Recently I published an article on Forbes.com about the elephant in the room. It was one of those pieces I had to do. I had to go out on a limb and just say it.
We talk about diversity all the time — and on TalentCulture we’ve published many articles on improving diversity and inclusion. One offered seven tips on “managing diversity” in the workplace, and included wisdom from people working on the front lines of diversity, including diversity and inclusion consultant and author La’Wana Harris and Amy Cappellanti-Wolf, CHRO at Symantec. The post listed ways to improve more than manage, including building pipelines to more diverse talent, and letting go of seeing diversity not as a state of being but a buzzword. The step that struck me the most was examining policies to root out systemic inequality. As Harris noted, “Workplace policies, systems and processes can disproportionately impact historically marginalized populations.”
Of course, she’s right. But what strikes me now is that she didn’t put it in the past tense then, and it wouldn’t be in the past tense now. Between that post and the article on Forbes is the better part of a year, and a lot has happened to say the least. We’ve witnessed the murder of African-Americans at the hands of police and learned of one in which she was killed in her house, in her bed, and by mistake. You don’t usually see me get into these kinds of details, but the circumstances are so shocking I think they bear repeating, and repeating again. And we’ve seen — and millions have participated in — some 21 days and counting of protests spurred by outrage.
AI and VR: Tools for Fairness
The one piece of good news is that we are being forced to reckon with that elephant. And the elephant for everyone in HR is this: we can’t improve diversity with any kind of commitment and intent if we don’t first address racism. And by addressing racism, I mean working as hard as we can to undo it in our own workplaces. It means looking hard at what we produce and offer, and asking whether it’s helping or not. IBM recently put the brakes on its facial recognition program. As CEO Arvind Krishna said, “We believe now is the time to begin a national dialogue on whether and how facial recognition technology should be employed by domestic law enforcement agencies.” He went on to note that AI systems need to be subject to far more scrutiny regarding bias. And that’s something that’s come up again and again, in a hiring context, on this site.
Is that where we start?
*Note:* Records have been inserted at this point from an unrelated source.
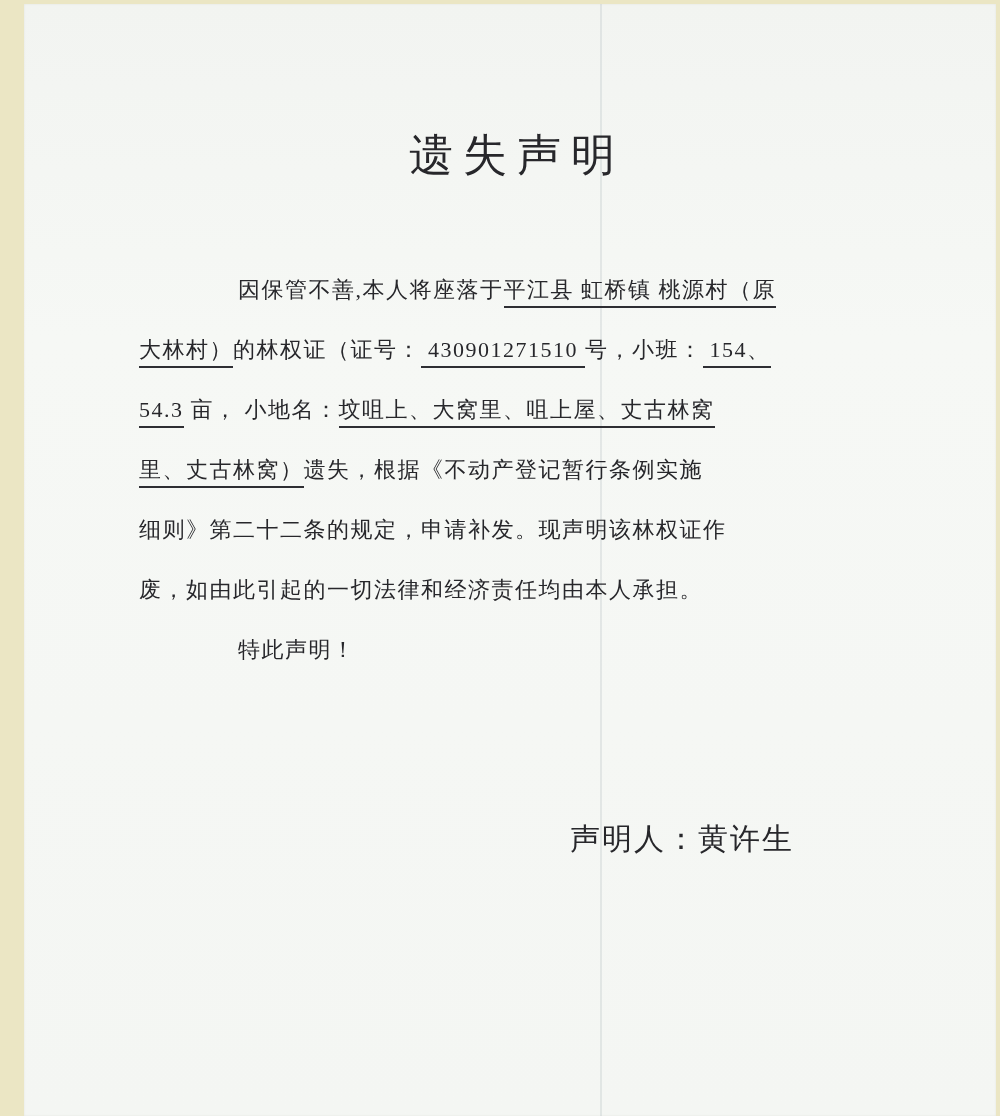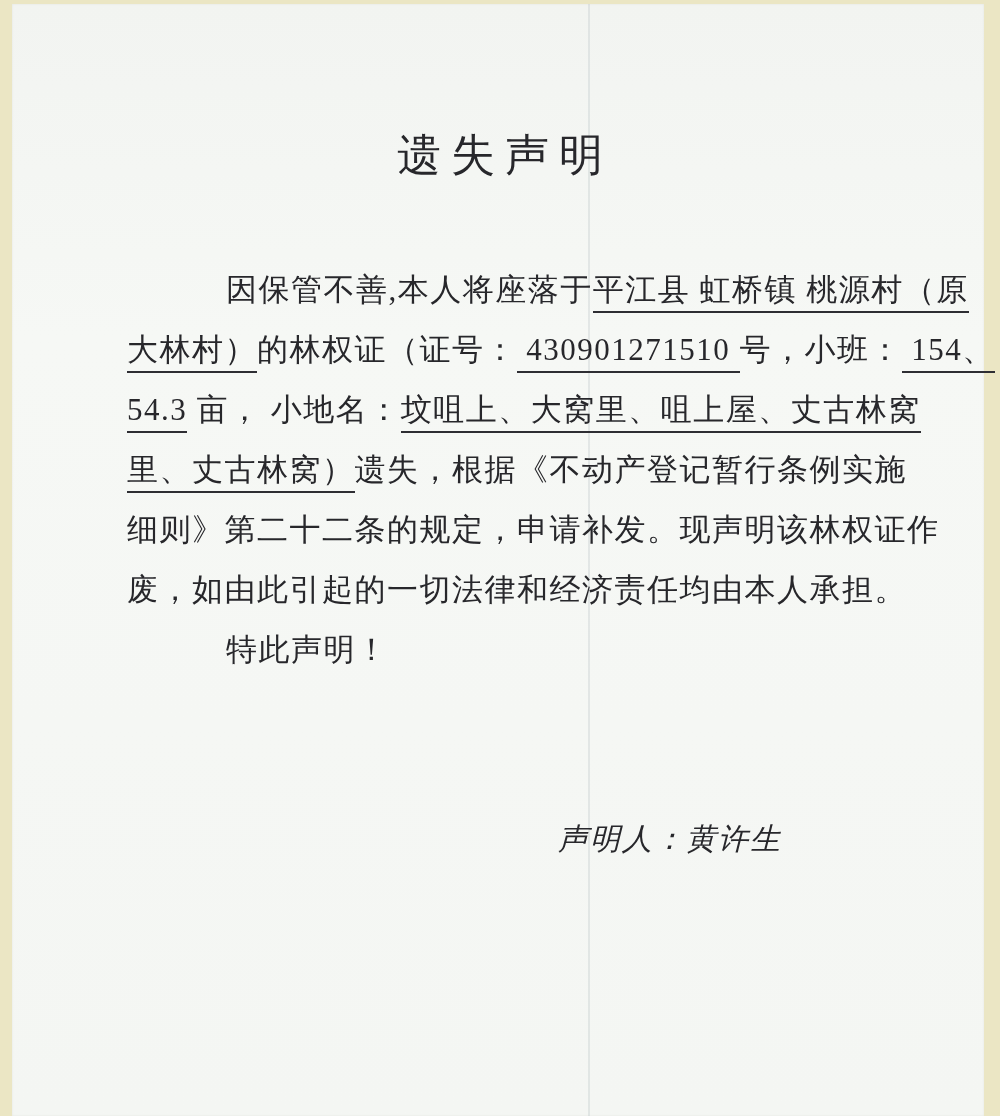"遗失声明" .paper { left: 12px -> 24px }
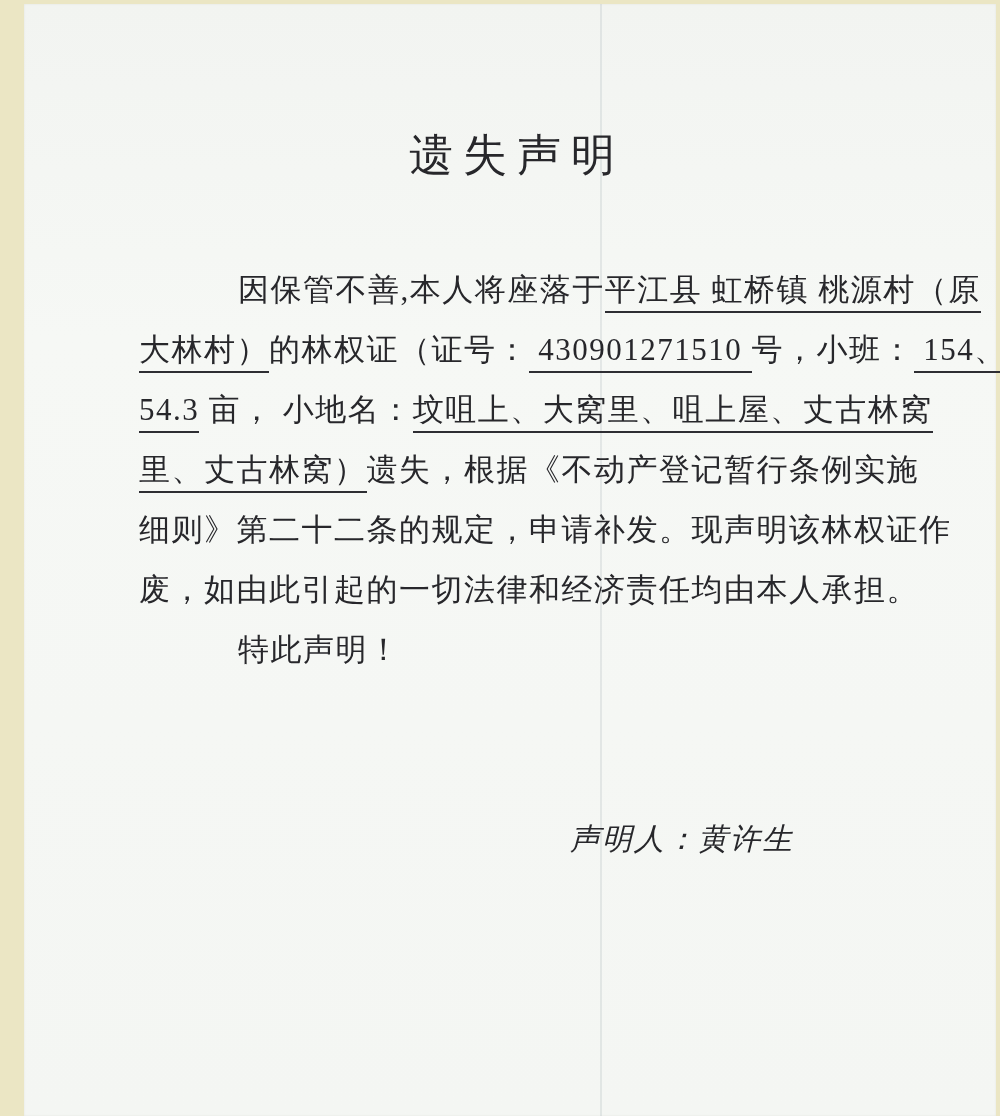"因保管不善,本人将座落于平江县 虹桥镇 桃源村（原" .body-lines { font-size: 31px -> 22px }
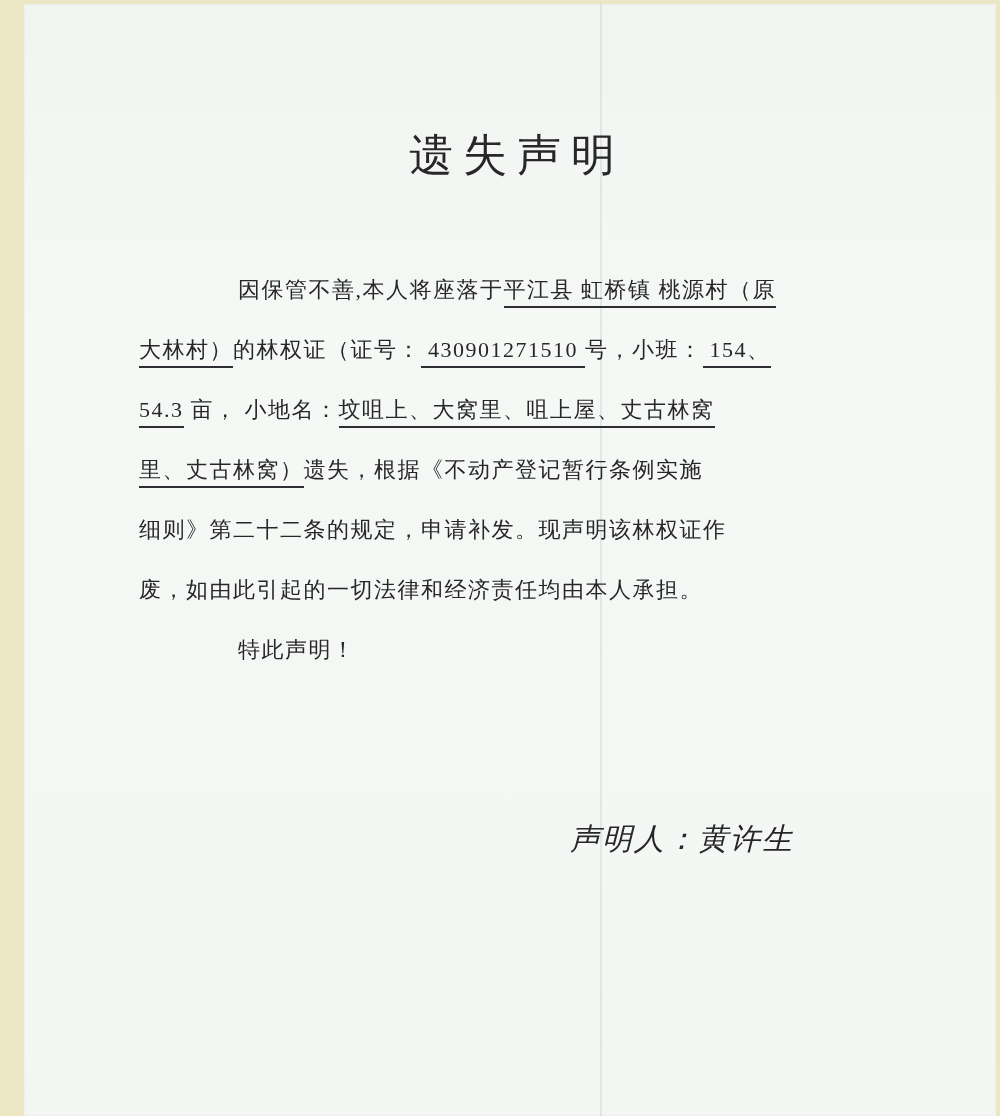"声明人：黄许生" .sig-line, .date-line { font-style: italic -> none }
We actively celebrate technology on TalentCulture: we just wrapped the HR Tech Awards for 2020, and among the many innovations there’s certainly AI. Another innovation that came up recently is VR, and I had a fascinating discussion on a recent #WorkTrends with clinical psychologist Robin Rosenberg about how VR can help radically improve empathy among diverse work teams. The podcast focused not just on diversity but on work culture as a whole — but it’s the potential to decrease unconscious bias, microaggressions and intolerance that stays with me. If we can put on a headset and literally experience what that feels like to someone else, maybe it should be part of everyone’s training — make it a required component of onboarding or skill development.
Undoing the Status Quo
Do I expect my clarion call on Forbes to have an affect? Perhaps it will. Sometimes a post goes viral for reasons completely beyond our control, as when I talked about emotional intelligence and leadership just when EQ was getting on our radar, or more recently, when I predicted the key trends we’d see in 2020. (I’m lucky to have great readers, and grateful.) In the trends article, I mentioned a shift to tending rather than managing our workforce, advocated for leaning harder on AI for recruiting so long as it was programmed without bias, and pointed out that more of us would be working remotely. But that was written well before the pandemic threw up all into a tailspin, or survival mode, or just home, before the nation exploded, and before it became clear that we tend to stay entrenched in our own status quo.
But we can’t accept the status quo anymore, and this is the opportunity to snap out of it. I wasn’t surprised when 63% of respondents to our June 3 newsletter survey said they’d experienced racism in the workplace either directed at themselves (39.7%) or a coworker (23.8%). But I was shocked to find out that less than 5% had reported it. HR, I’m looking at you.
HR Has a Role to Play
So let’s have real conversations about the bias that may be stuck within our work cultures (conscious or unconscious). Let’s push back against complacency or just inertia when it comes to examining and improving workplace policies. Let’s keep asking the hard questions — we just ran a follow-up survey question this week, asking who is now having discussions about racism among their coworkers. I’m very interested in those results. I’d like to challenge the top innovators to find the best means to systematically detach AI from potential bias. I’d like to know who’s reviewing accounts of unfair treatment in their workplace, and having a new reckoning to set things right.
In the end, every business will be better and more sustainable in the future if it works to be more equitable, diverse, and fair in the present. Knowledge is power, as we well know. And HR is a field that wants to evolve — and indeed, it can’t stop evolving. We’re made for this. So let’s get to it.